§ **EXERCISE AIM**:
Please filter the data below down to the lines holding the string "marker".

[Data extracted from a collection]
◆ ◆ ◆ ◆ ◆ ◆ ◆

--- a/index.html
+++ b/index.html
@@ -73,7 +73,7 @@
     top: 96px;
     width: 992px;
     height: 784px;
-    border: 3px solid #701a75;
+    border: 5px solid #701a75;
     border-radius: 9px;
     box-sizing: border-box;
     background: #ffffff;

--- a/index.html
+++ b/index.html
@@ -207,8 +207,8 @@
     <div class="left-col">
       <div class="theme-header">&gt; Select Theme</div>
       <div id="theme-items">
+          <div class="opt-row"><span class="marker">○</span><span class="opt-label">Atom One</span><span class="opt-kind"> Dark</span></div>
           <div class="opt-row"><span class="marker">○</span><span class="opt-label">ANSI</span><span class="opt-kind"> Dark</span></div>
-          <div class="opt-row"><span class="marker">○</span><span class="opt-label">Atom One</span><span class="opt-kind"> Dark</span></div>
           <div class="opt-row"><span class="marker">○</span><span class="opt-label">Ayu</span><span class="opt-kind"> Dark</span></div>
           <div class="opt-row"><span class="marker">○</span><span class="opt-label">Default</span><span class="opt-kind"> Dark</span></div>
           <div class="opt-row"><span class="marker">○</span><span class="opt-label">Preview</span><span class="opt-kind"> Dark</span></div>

◆ ◆ ◆ ◆ ◆ ◆ ◆

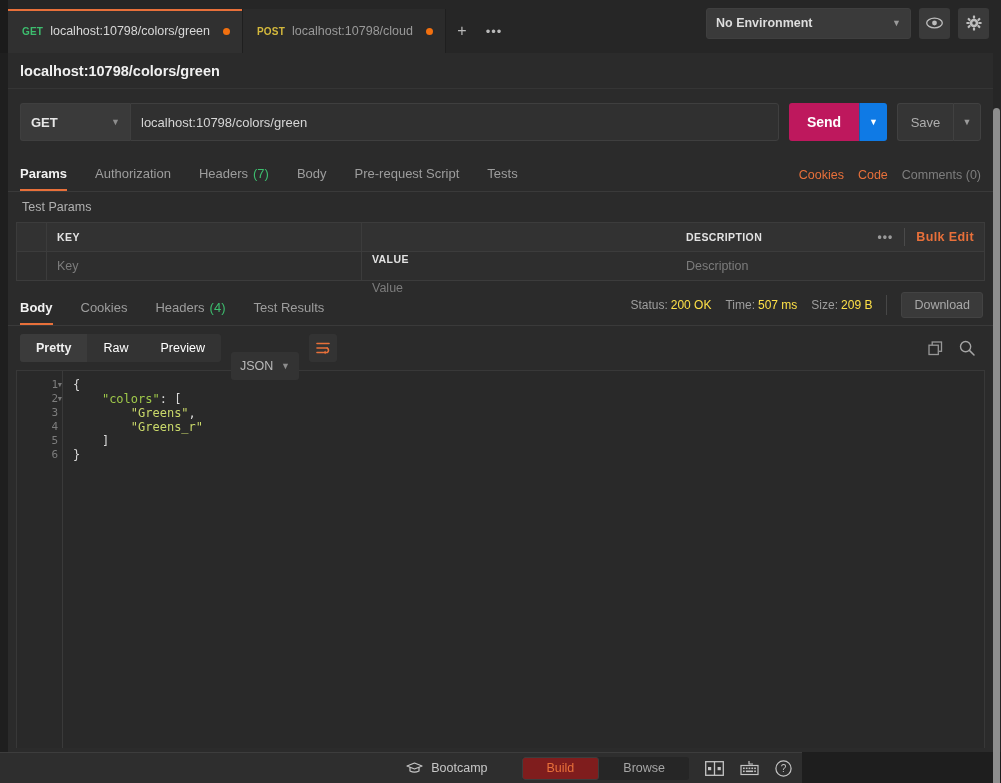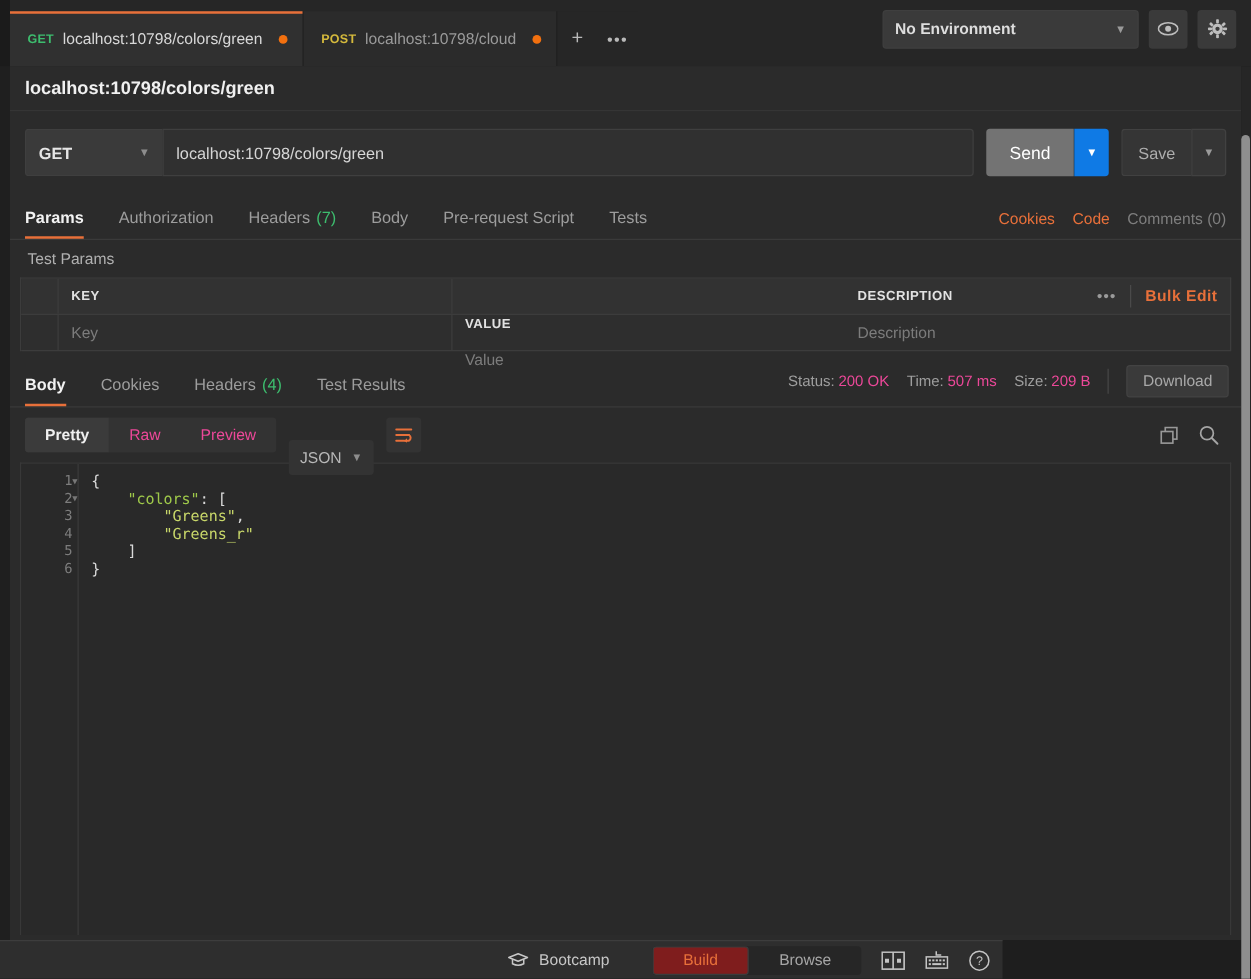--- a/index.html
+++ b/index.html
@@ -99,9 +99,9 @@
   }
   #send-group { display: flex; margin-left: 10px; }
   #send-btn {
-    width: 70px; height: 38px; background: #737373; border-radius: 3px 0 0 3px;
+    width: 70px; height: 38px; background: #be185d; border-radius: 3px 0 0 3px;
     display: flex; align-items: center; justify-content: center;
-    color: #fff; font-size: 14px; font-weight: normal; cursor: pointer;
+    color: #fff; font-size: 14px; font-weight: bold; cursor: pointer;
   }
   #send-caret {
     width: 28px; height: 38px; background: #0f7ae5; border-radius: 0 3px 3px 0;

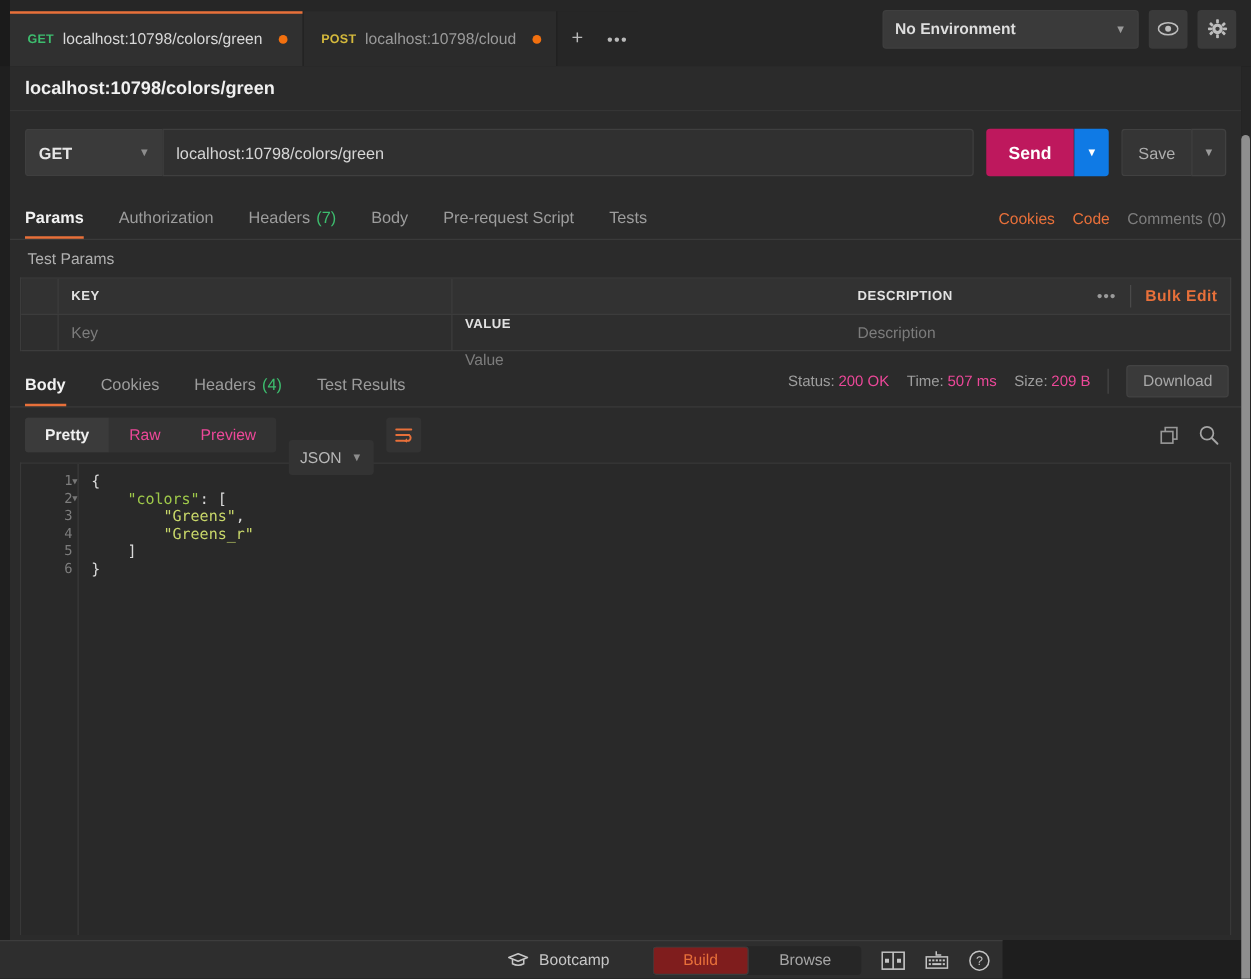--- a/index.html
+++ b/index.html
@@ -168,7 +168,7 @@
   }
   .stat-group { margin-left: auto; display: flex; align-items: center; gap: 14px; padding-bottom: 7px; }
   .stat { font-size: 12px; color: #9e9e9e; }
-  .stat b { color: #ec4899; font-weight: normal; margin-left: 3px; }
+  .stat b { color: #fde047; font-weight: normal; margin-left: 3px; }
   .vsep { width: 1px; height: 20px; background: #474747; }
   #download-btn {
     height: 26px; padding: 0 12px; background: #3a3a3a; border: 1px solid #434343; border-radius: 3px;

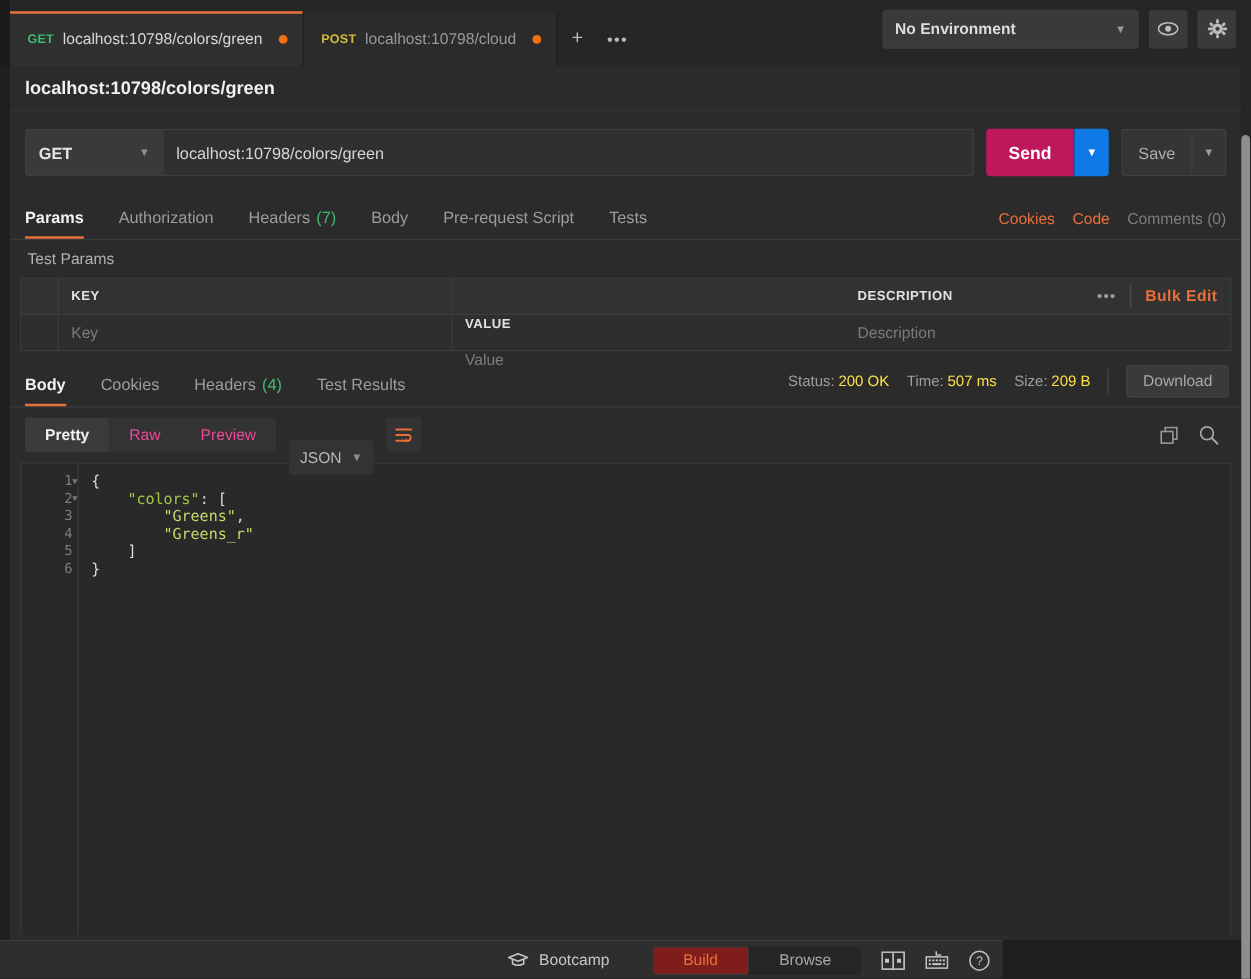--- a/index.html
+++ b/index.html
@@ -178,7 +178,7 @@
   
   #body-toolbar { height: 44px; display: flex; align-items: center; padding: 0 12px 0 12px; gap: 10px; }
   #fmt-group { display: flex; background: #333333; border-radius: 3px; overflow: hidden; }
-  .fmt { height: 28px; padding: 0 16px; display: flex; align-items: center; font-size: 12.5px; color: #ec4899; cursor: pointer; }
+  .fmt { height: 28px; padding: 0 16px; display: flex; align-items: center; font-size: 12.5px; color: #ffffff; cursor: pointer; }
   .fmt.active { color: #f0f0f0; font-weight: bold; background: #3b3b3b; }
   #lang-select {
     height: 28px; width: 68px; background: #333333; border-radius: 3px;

◆ ◆ ◆ ◆ ◆ ◆ ◆

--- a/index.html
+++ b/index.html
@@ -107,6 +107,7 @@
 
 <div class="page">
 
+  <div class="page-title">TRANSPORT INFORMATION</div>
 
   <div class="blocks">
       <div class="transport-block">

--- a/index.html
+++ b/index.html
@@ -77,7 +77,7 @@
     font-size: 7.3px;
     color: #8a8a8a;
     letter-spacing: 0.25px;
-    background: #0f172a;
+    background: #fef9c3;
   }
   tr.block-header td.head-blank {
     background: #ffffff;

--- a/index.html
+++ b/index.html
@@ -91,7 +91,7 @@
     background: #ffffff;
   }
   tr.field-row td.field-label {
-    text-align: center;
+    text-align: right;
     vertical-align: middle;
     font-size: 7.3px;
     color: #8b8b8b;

◆ ◆ ◆ ◆ ◆ ◆ ◆

§ **EXERCISE OUTPUT**:
+          <div class="opt-row"><span class="marker">○</span><span class="opt-label">Atom One</span><span class="opt-kind"> Dark</span></div>
           <div class="opt-row"><span class="marker">○</span><span class="opt-label">ANSI</span><span class="opt-kind"> Dark</span></div>
-          <div class="opt-row"><span class="marker">○</span><span class="opt-label">Atom One</span><span class="opt-kind"> Dark</span></div>
           <div class="opt-row"><span class="marker">○</span><span class="opt-label">Ayu</span><span class="opt-kind"> Dark</span></div>
           <div class="opt-row"><span class="marker">○</span><span class="opt-label">Default</span><span class="opt-kind"> Dark</span></div>
           <div class="opt-row"><span class="marker">○</span><span class="opt-label">Preview</span><span class="opt-kind"> Dark</span></div>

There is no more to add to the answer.